The problem:
In the material below, find the line with "text: keine Art" and the line with "text: unſrer ->", then output those two lines and every line between them, exactly.

Listed entries:
▶

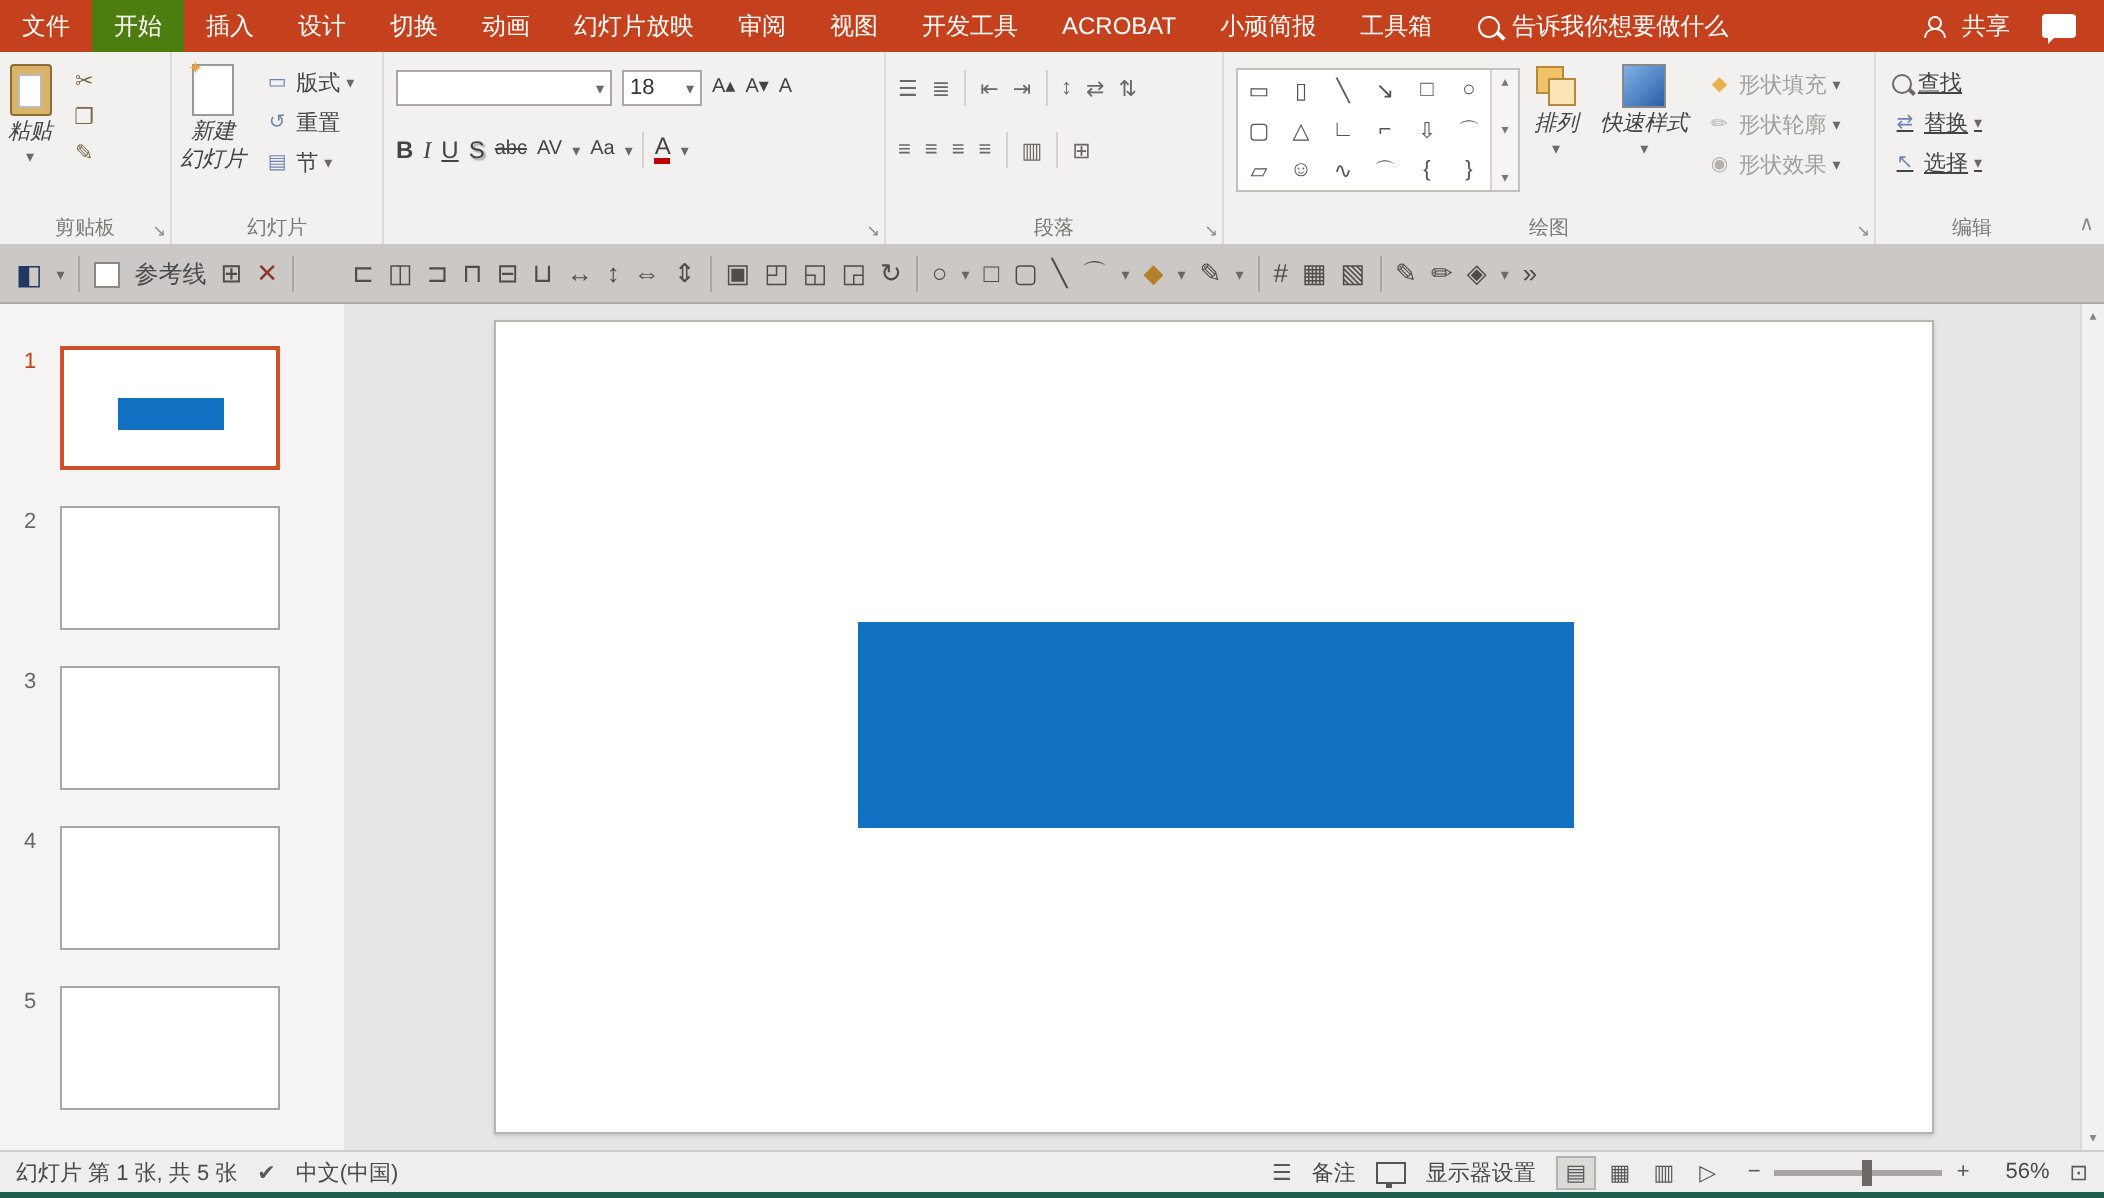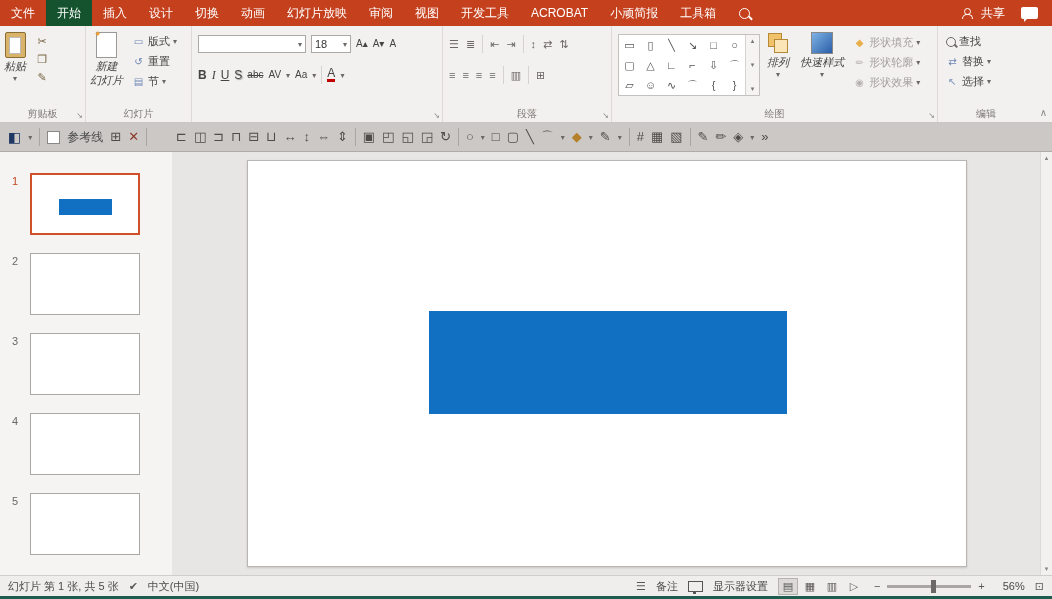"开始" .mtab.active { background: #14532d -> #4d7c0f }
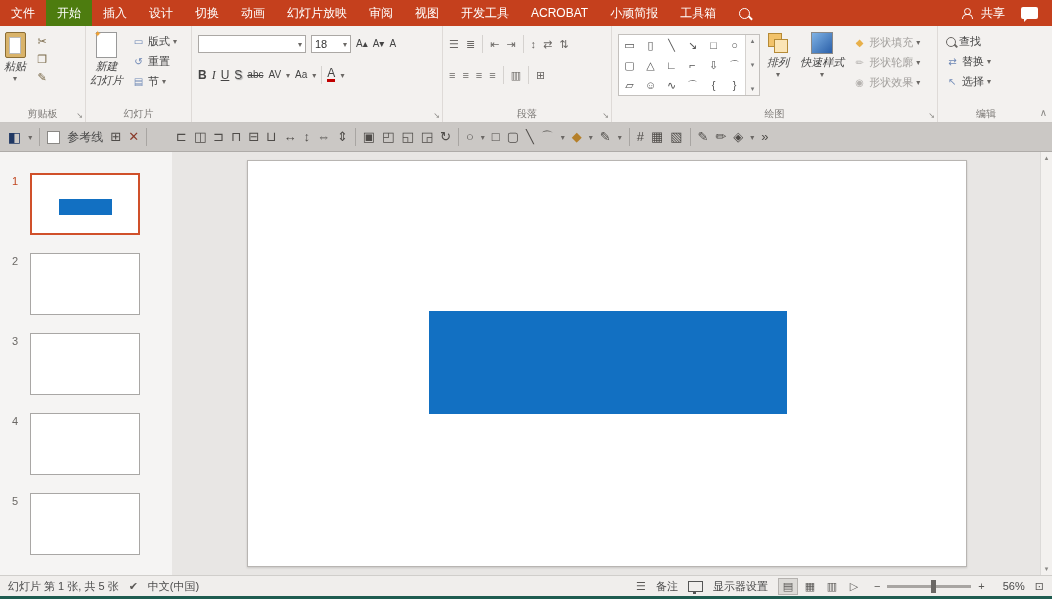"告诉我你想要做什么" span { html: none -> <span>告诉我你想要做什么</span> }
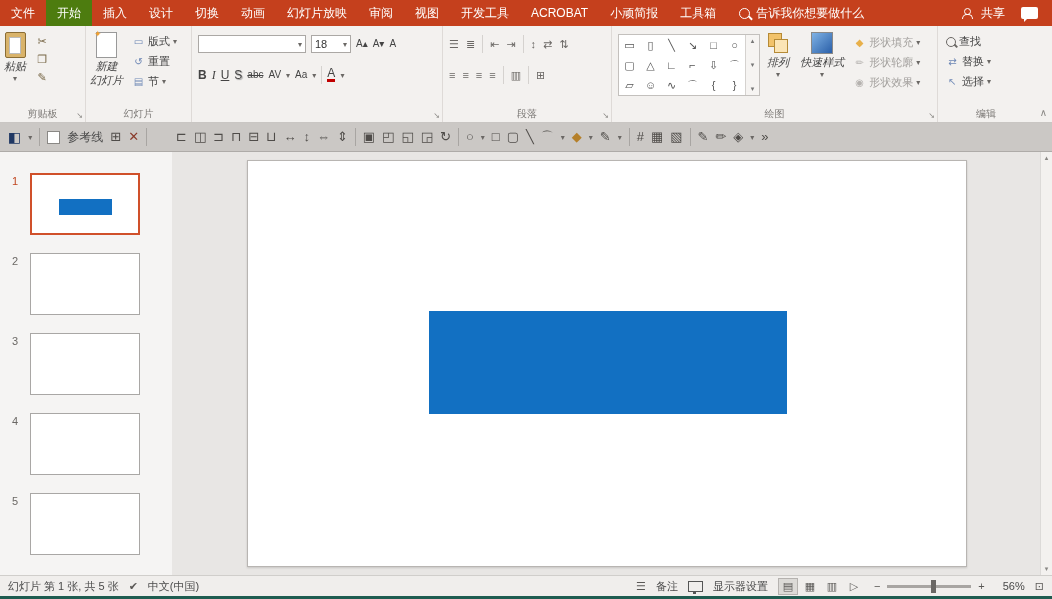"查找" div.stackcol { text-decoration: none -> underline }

◀
▶

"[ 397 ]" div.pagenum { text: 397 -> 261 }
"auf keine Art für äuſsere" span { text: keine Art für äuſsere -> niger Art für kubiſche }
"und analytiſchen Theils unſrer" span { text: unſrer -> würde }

◀

Completed task:
"auf keine Art für äuſsere" span { text: keine Art für äuſsere -> niger Art für kubiſche }
"und analytiſchen Theils unſrer" span { text: unſrer -> würde }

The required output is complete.